Pada tradisi ini, masyarakat berkumpul di Pura Bale Agung desa setempat untuk melakukan ritual persembahyangan dan saling pukul menggunakan pelepah pisang.
Jero Wayan Artana, Ketua Baga Parhyangan Desa Adat Bugbug, menjelaskan bahwa tradisi ini merupakan warisan turun-temurun yang dilakukan sebagai bentuk rasa bhakti kepada Ida Bhatara Gde Praja Petak atau Ida Bhatara Gde Bandem.
Sesajen yang dihaturkan pun tidak menggunakan daging, melainkan hasil bumi seperti ubi, kacang, dan kelapa yang diparut menjadi telengis.
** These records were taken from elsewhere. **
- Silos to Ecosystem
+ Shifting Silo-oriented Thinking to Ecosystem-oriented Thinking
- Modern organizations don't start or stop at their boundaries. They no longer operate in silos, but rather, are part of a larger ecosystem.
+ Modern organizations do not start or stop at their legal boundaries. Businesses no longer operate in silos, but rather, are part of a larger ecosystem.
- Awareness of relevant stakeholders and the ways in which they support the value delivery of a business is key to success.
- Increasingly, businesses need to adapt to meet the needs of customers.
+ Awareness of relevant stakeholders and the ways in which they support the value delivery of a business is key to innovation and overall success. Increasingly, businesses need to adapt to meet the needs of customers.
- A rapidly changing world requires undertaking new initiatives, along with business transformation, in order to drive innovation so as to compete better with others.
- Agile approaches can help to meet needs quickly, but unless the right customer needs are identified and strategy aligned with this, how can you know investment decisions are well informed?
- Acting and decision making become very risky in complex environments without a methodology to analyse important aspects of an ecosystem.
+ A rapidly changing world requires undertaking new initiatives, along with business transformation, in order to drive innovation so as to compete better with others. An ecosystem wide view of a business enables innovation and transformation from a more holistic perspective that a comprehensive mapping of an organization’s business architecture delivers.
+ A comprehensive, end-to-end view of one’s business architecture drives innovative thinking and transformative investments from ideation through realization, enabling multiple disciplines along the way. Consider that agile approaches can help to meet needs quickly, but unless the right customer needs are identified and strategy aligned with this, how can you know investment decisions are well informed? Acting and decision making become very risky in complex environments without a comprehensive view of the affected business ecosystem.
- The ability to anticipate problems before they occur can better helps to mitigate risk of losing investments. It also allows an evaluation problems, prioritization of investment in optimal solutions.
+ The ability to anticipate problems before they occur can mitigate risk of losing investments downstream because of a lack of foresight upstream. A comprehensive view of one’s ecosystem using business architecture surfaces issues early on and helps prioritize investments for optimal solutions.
Menyingkirkan Penyakit dengan Pelepah Pisang
Salah satu momen menarik dalam Aci Tatebahan adalah aksi saling pukul menggunakan pelepah pisang. Tradisi ini dipercaya dapat menghilangkan penyakit yang tumbuh di dalam diri.
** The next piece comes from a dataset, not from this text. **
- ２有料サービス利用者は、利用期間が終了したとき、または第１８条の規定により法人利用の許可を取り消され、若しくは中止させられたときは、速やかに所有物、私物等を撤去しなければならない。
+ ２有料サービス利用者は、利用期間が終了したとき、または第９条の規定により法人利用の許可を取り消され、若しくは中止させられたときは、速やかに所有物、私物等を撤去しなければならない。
Sebelum aksi ini dilakukan, masyarakat terlebih dahulu melakukan persembahyangan di Pura Bale Agung dan ngelungsur wangsuhpada (Tirta Suci) untuk membersihkan diri.
Kemudian, para krama lanang (laki-laki) membuka baju mereka dan mengambil pelepah pisang yang telah disediakan.
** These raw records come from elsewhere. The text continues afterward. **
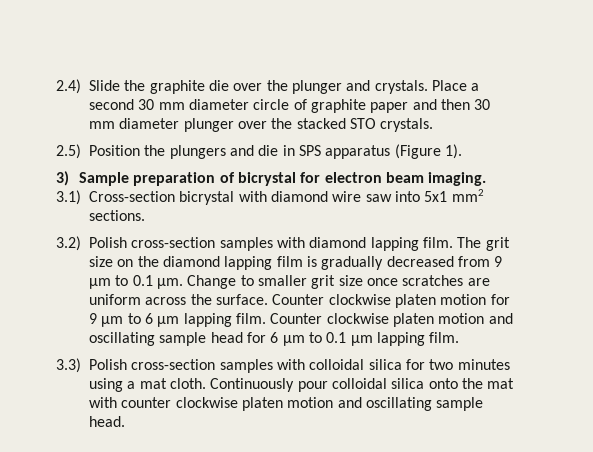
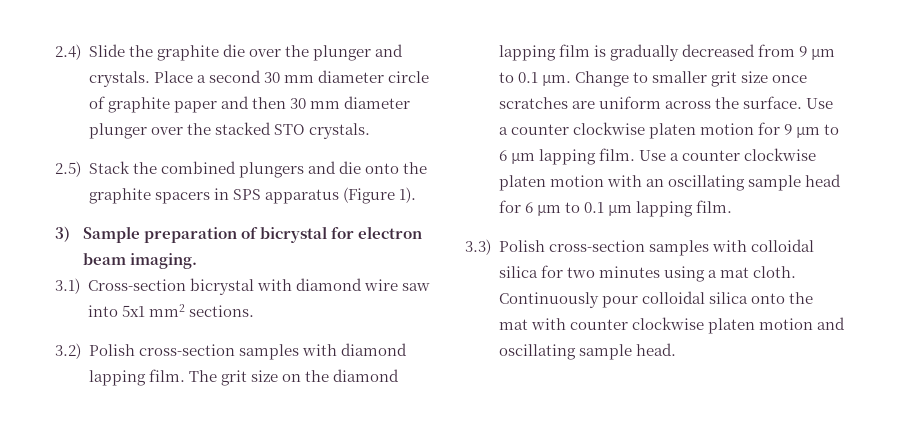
- 2.5) Position the plungers and die in SPS apparatus (Figure 1).
+ 2.5) Stack the combined plungers and die onto the graphite spacers in SPS apparatus (Figure 1).
- Counter clockwise platen motion for 9 μm to 6 μm lapping film.
+ Use a counter clockwise platen motion for 9 μm to 6 μm lapping film.
- Counter clockwise platen motion and oscillating sample head for 6 μm to 0.1 μm lapping film.
+ Use a counter clockwise platen motion with an oscillating sample head for 6 μm to 0.1 μm lapping film.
Aksi saling pukul ini tidak hanya dilakukan oleh pemuda, tetapi juga krama yang sudah berkeluarga.
"Hasil pukulan papah itu membuat penyakit menjadi gesar," ujar Jero Artana.
Filosofi di Balik Tradisi
Tradisi Aci Tatebahan bukan sekadar ritual, tetapi memiliki filosofi yang mendalam.
Tradisi ini mengingatkan masyarakat untuk bersyukur atas hasil panen yang melimpah dan menjaga kesehatan diri.
"Pada saat tubuh kita sudah sehat, kita bisa lagi melaksanakan aktivitas seperti biasa, untuk bisa menghasilkan hasil bumi yang baik," jelas Jero Artana.